Input for this task:
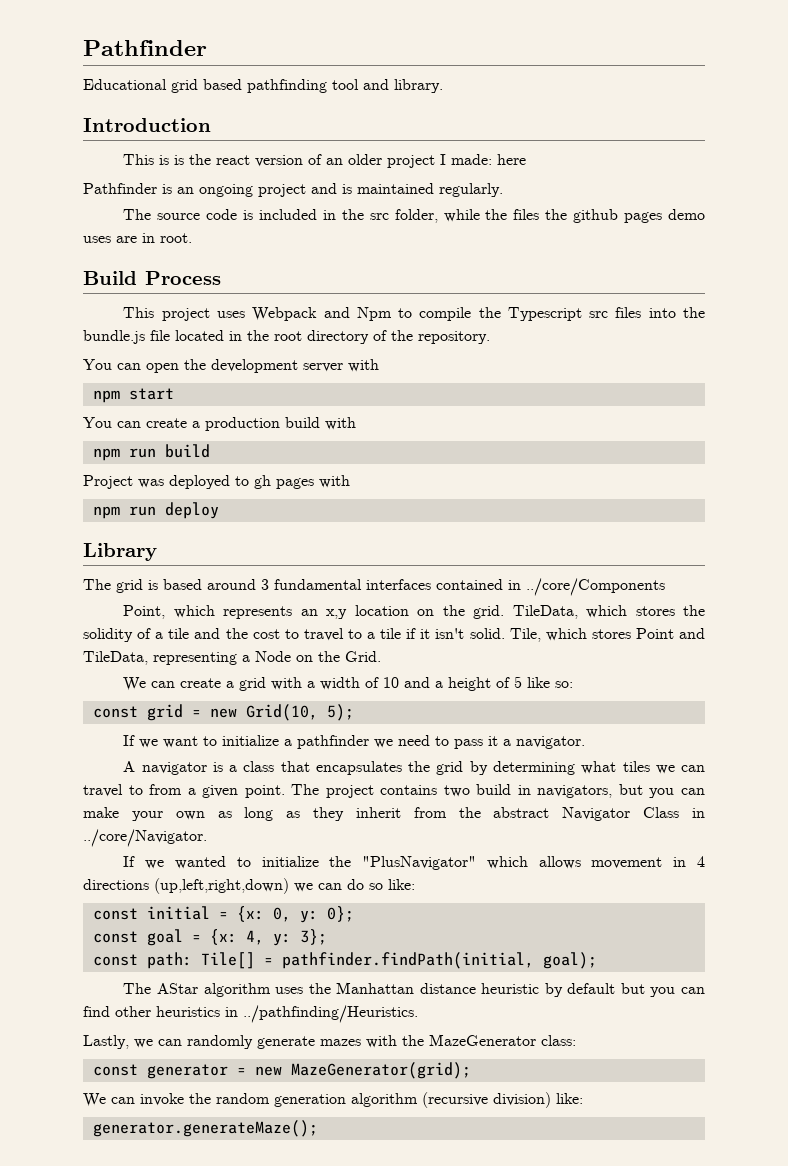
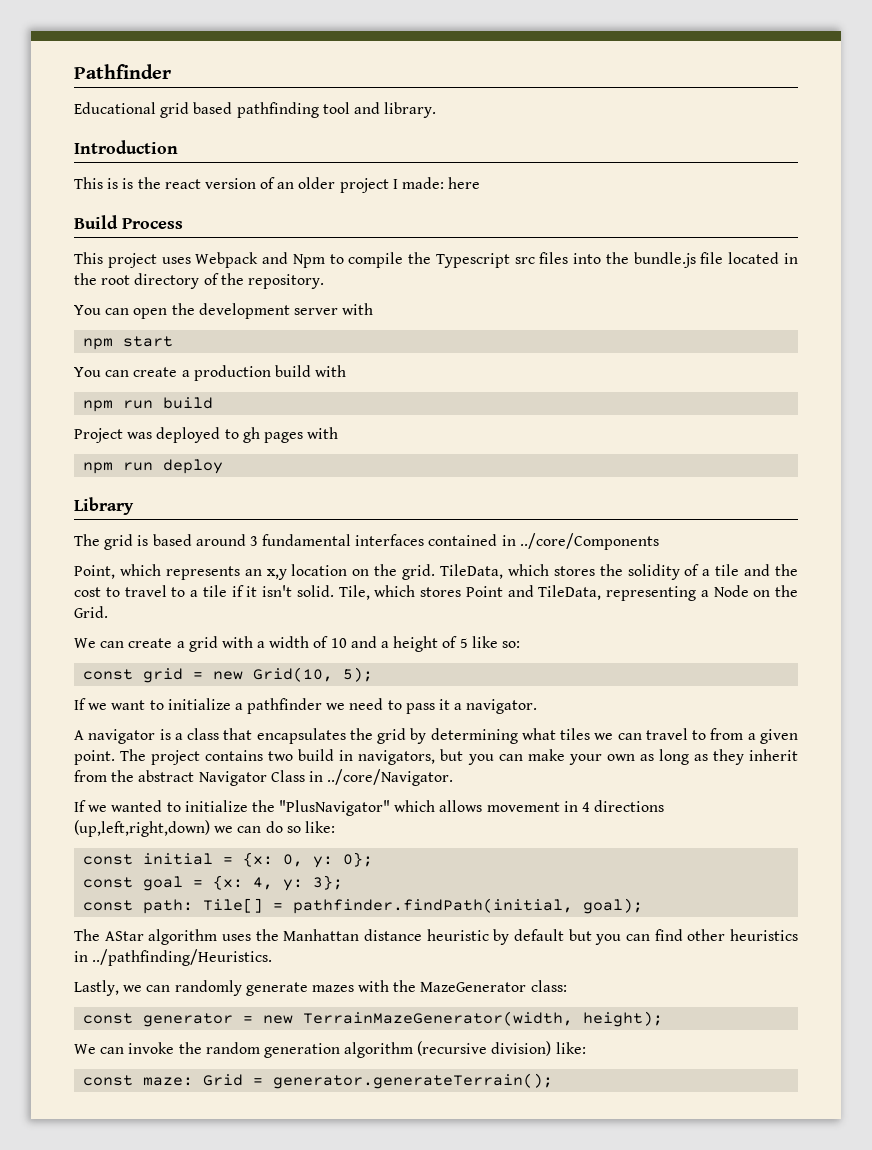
[83,183,503,197] [123,209,706,223] [83,233,192,243] // Pathfinder is an ongoing project and is maintained regularly. // The source code is included in the src folder, while the files the github pages demo uses are in root. -> (481, 183) none
[290,1062,471,1079] MazeGenerator(grid); -> [303,1011,664,1027] TerrainMazeGenerator(width, height);
[92,1120,318,1137] generator.generateMaze(); -> [83,1073,554,1089] const maze: Grid = generator.generateTerrain();

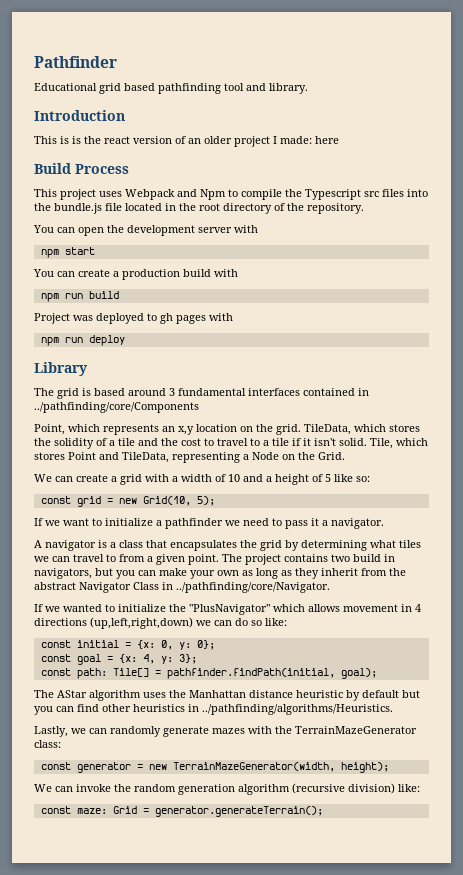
[519,533,659,550] ../core/Components -> [34,402,199,413] ../pathfinding/core/Components
[327,769,454,786] ../core/Navigator. -> [176,582,330,593] ../pathfinding/core/Navigator.
[92,949,273,966] ../pathfinding/Heuristics. -> [202,704,393,715] ../pathfinding/algorithms/Heuristics.
[420,982,527,992] MazeGenerator -> [295,726,417,734] TerrainMazeGenerator

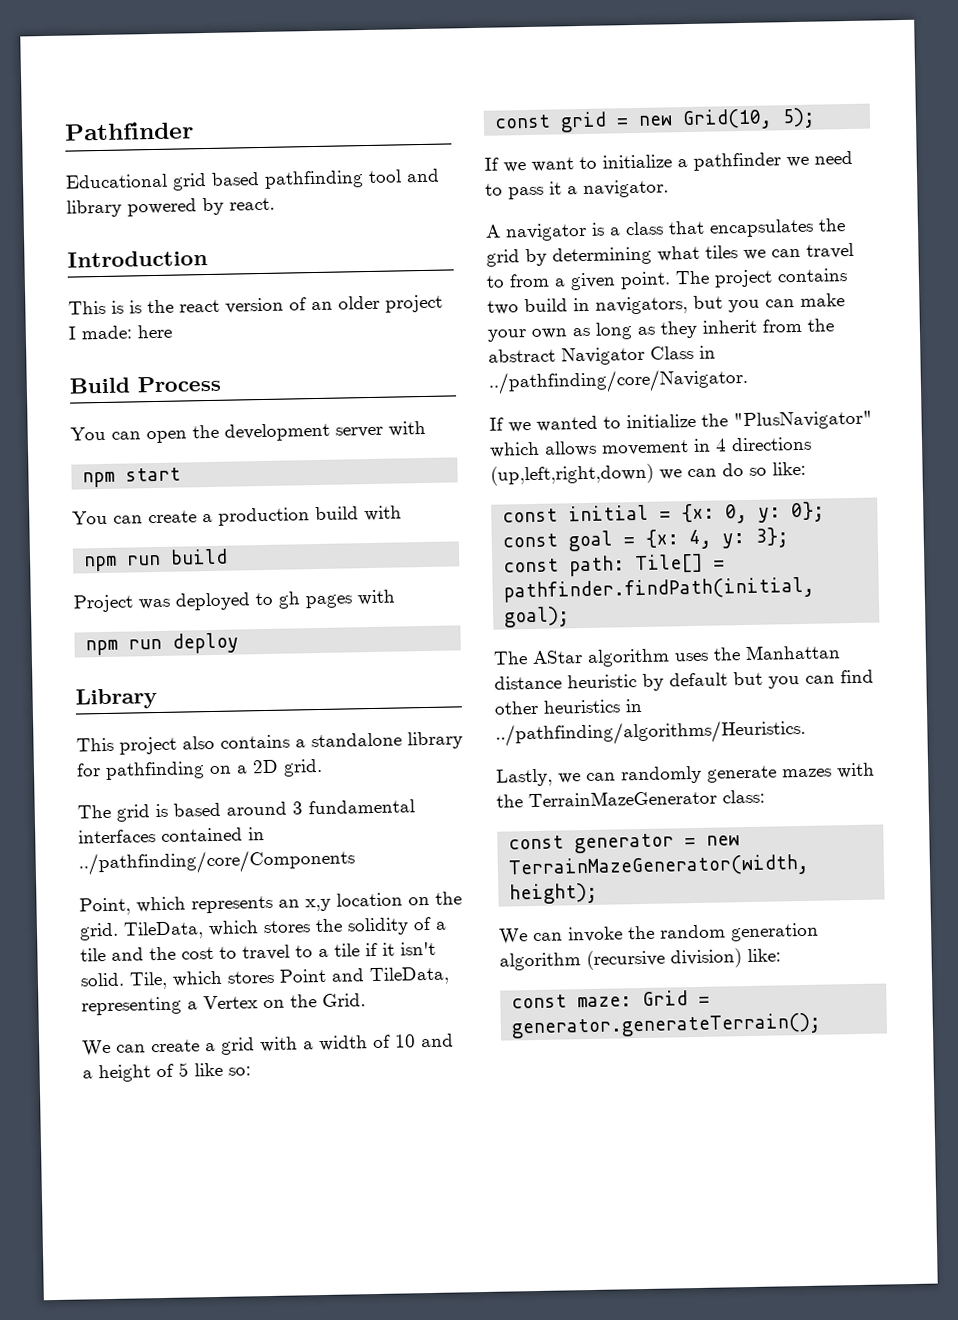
[269,83,308,94] library. -> [66,197,275,218] library powered by react.
[34,189,428,200] [34,203,364,214] // This project uses Webpack and Npm to compile the Typescript src files into the bundle.js file located in the root directory of the repository. -> (221, 384) none
(88, 369) none -> [76,731,463,755] [76,758,323,780] // This project also contains a standalone library for pathfinding on a 2D grid.
[252,452,279,460] Node -> [203,995,258,1010] Vertex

What the task requires: Copy every line of the data above in which the string "core" appears.

Solved problem:
[519,533,659,550] ../core/Components -> [34,402,199,413] ../pathfinding/core/Components
[327,769,454,786] ../core/Navigator. -> [176,582,330,593] ../pathfinding/core/Navigator.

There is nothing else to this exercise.